社長ブログ 私が社員のお昼ごはんを作る理由
坂井泉の社長ブログ
私が社員のお昼ごはんを作る理由
経営が楽しくない経営者
私はいま、宇奈月温泉の旅館「喜泉」の代表を務めています。
私の大切な仕事の一つが、社員のお昼ごはんをつくること。
こう言うと、できた社長だと思うかもしれませんが、旅館を継いだばかりの頃、私は仕事が少しも面白くありませんでした。
私は「喜泉」の後継ぎとして生まれました。しかし20代のとき、旅館とはまったく違う仕事がしたくて家を出ました。
でも、心の奥底にあったのは、「いつかは自分が旅館を継がなければならない」という使命感。27歳のとき、宇奈月温泉にUターンし、当時父が社長を務めていた「喜泉」で働き始めました。
そんなときに起こったのが、バブル崩壊です。じわりじわりと苦しくなる旅館の経営。財務の状況を見た銀行から、お金の流れについて問い詰められたこともあります。会社を守るために、上手にかわせば良かったのかもしれません。でもバカ正直な私は、銀行に洗いざらい内情を話してしまったのです。
銀行からは「これ以上融資はできない」と言われました。全員真っ青です。そんなことになれば、「喜泉」の存続が危うくなります。
「もう社長が代わるしかない」。
そうして私が、父からバトンを受け継ぎ、社長となったのです。
コロナで心のバランスを崩す
内情をすべて正直にオープンにしたことで、銀行との本当のお付き合いが始まりました。そこから7〜8年は、黒字経営が続きました。
事態が変わったのは、コロナ感染が広がった2020年です。
お客様がゼロになりました。3ヶ月間、旅館の休業を余儀なくされました。
思い返せば、あのときの私は、少し病んでいたと思います。旅館が大変であるにもかかわらず、登山やジョギングに没頭していました。何かしていなければ、おかしくなりそうだったからです。
そのときに出合ったのが、経営者の能力を開発研修です。苦しみから逃れたい、成功したい、だけど何のアイデアも浮かばない。そんな現状を何とかしたかったのです。
でも、研修を受けてもなお、私の苦しい状況は何も変わりませんでした。
社員の健康を守りたい
そんなとき、事件が起こりました。研修の最中、息子から突然電話がかかってきたのです。「すぐ帰ってきて」。妻が救急車で運ばれたという連絡でした。
妻が病院に運ばれたのは、それが初めてではありませんでした。一度目に運ばれたとき、私は別の研修を受けていたので、手術に立ち会いませんでした。

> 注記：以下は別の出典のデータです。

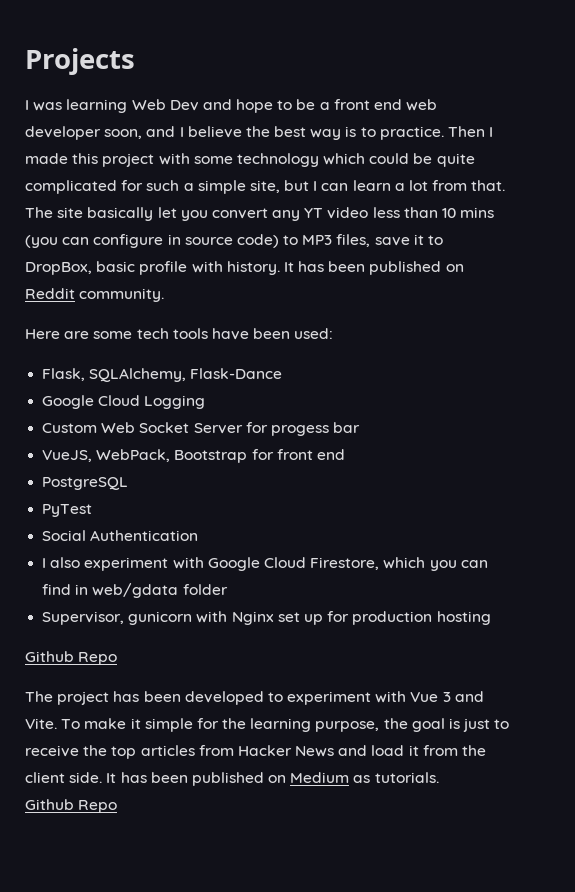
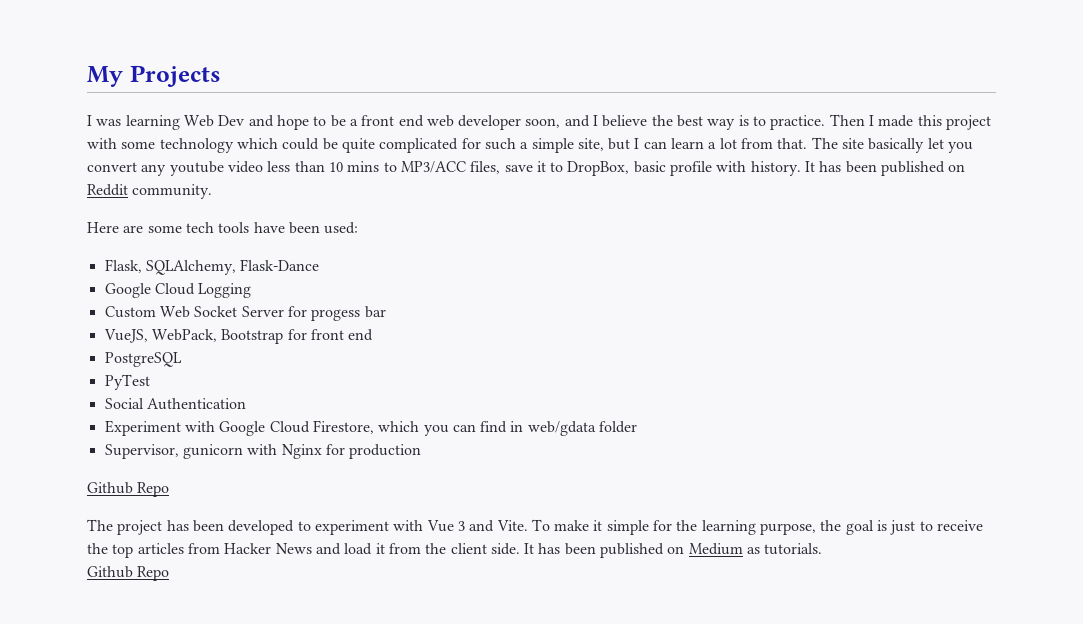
- Projects
+ My Projects
- The site basically let you convert any YT video less than 10 mins (you can configure in source code) to MP3 files, save it to DropBox, basic profile with history.
+ The site basically let you convert any youtube video less than 10 mins to MP3/ACC files, save it to DropBox, basic profile with history.
- I also experiment with Google Cloud Firestore, which you can find in web/gdata folder
+ Experiment with Google Cloud Firestore, which you can find in web/gdata folder
- Supervisor, gunicorn with Nginx set up for production hosting
+ Supervisor, gunicorn with Nginx for production

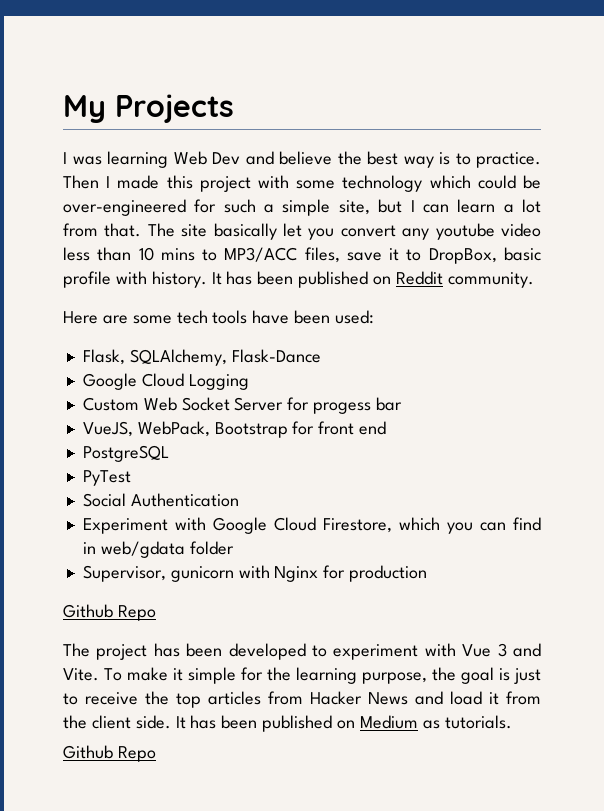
- I was learning Web Dev and hope to be a front end web developer soon, and I believe the best way is to practice.
+ I was learning Web Dev and believe the best way is to practice.
- Then I made this project with some technology which could be quite complicated for such a simple site, but I can learn a lot from that.
+ Then I made this project with some technology which could be over-engineered for such a simple site, but I can learn a lot from that.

でも二度目は、すぐに研修会場から引き返しました。
病院にやってきた私を見て、娘はこう言いました。「成長したね」。
一度目の手術のとき、研修を優先した私のことを、娘はよく思っていなかったのでしょう。でも今回は妻を優先した。だから「成長したね」と言ってくれたのだと思います。
ちょうどその頃、社員の一人ががんになりました。
「健康がすべてではない。でも、健康を失うとすべてを失う」
ふと見ると、社員たちは、お昼にカップラーメンや出来合いの弁当ばかり食べていました。

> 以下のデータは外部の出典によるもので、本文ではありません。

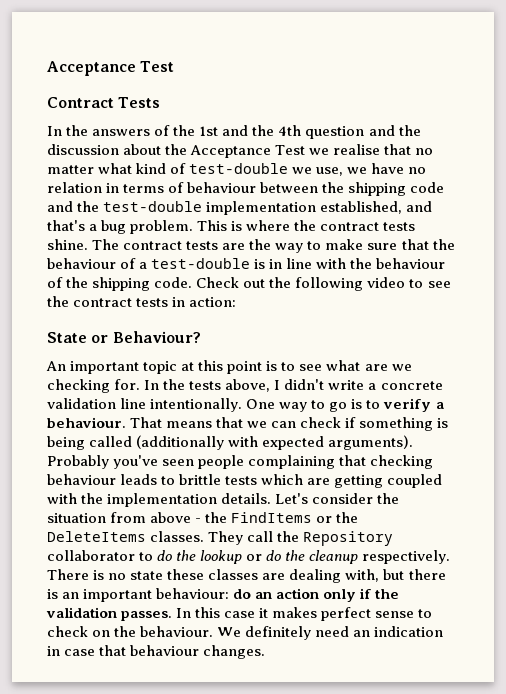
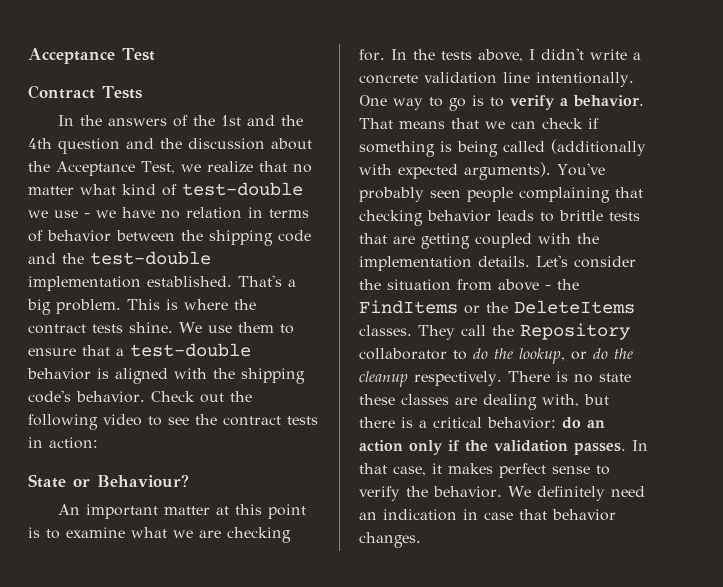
- In the answers of the 1st and the 4th question and the discussion about the Acceptance Test we realise that no matter what kind of test-double we use, we have no relation in terms of behaviour between the shipping code and the test-double implementation established, and that's a bug problem.
+ In the answers of the 1st and the 4th question and the discussion about the Acceptance Test, we realize that no matter what kind of test-double we use - we have no relation in terms of behavior between the shipping code and the test-double implementation established. That's a big problem.
- The contract tests are the way to make sure that the behaviour of a test-double is in line with the behaviour of the shipping code.
+ We use them to ensure that a test-double behavior is aligned with the shipping code's behavior.
- An important topic at this point is to see what are we checking for.
+ An important matter at this point is to examine what we are checking for.
- One way to go is to verify a behaviour.
+ One way to go is to verify a behavior.
- Probably you've seen people complaining that checking behaviour leads to brittle tests which are getting coupled with the implementation details.
+ You've probably seen people complaining that checking behavior leads to brittle tests that are getting coupled with the implementation details.
- They call the Repository collaborator to do the lookup or do the cleanup respectively.
+ They call the Repository collaborator to do the lookup, or do the cleanup respectively.
- There is no state these classes are dealing with, but there is an important behaviour: do an action only if the validation passes.
+ There is no state these classes are dealing with, but there is a critical behavior: do an action only if the validation passes.
- In this case it makes perfect sense to check on the behaviour.
+ In that case, it makes perfect sense to verify the behavior.
- We definitely need an indication in case that behaviour changes.
+ We definitely need an indication in case that behavior changes.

健康を守るために、栄養のある食事をとってもらいたい。あったかい手作りのものを食べてほしい。そのためにできることは何か...。
「自分が社員のお昼ごはんをつくろう」
そう思って始めたのが、週2回(ゴールデンウイークやお正月は1週間)の社長お手製お昼ごはんです。
状況が一ミリも変わらなくても、人は豊かに生きられる
いまもまだ、旅館経営は苦しい状態です。
でも、一つだけ分かったことがあります。
自分は何のために、誰のために、なぜ生きているのか、ということです。
多くの経営者は、経営の数字で頭がいっぱいです。私もそうです。
でも本当に重要なのは、生きる意味、人生の理念を見つけること。
それが見つかったとき、どんなに苦しい経営状態であっても、状況が何一つ変わらなくても、心豊かに生きられる。そのことに、いまさらながら気がつきました。
気づきを得た60歳の私が、どんなふうに変わっていくのか。
これからのコラムで、それをお伝えしようと思っています。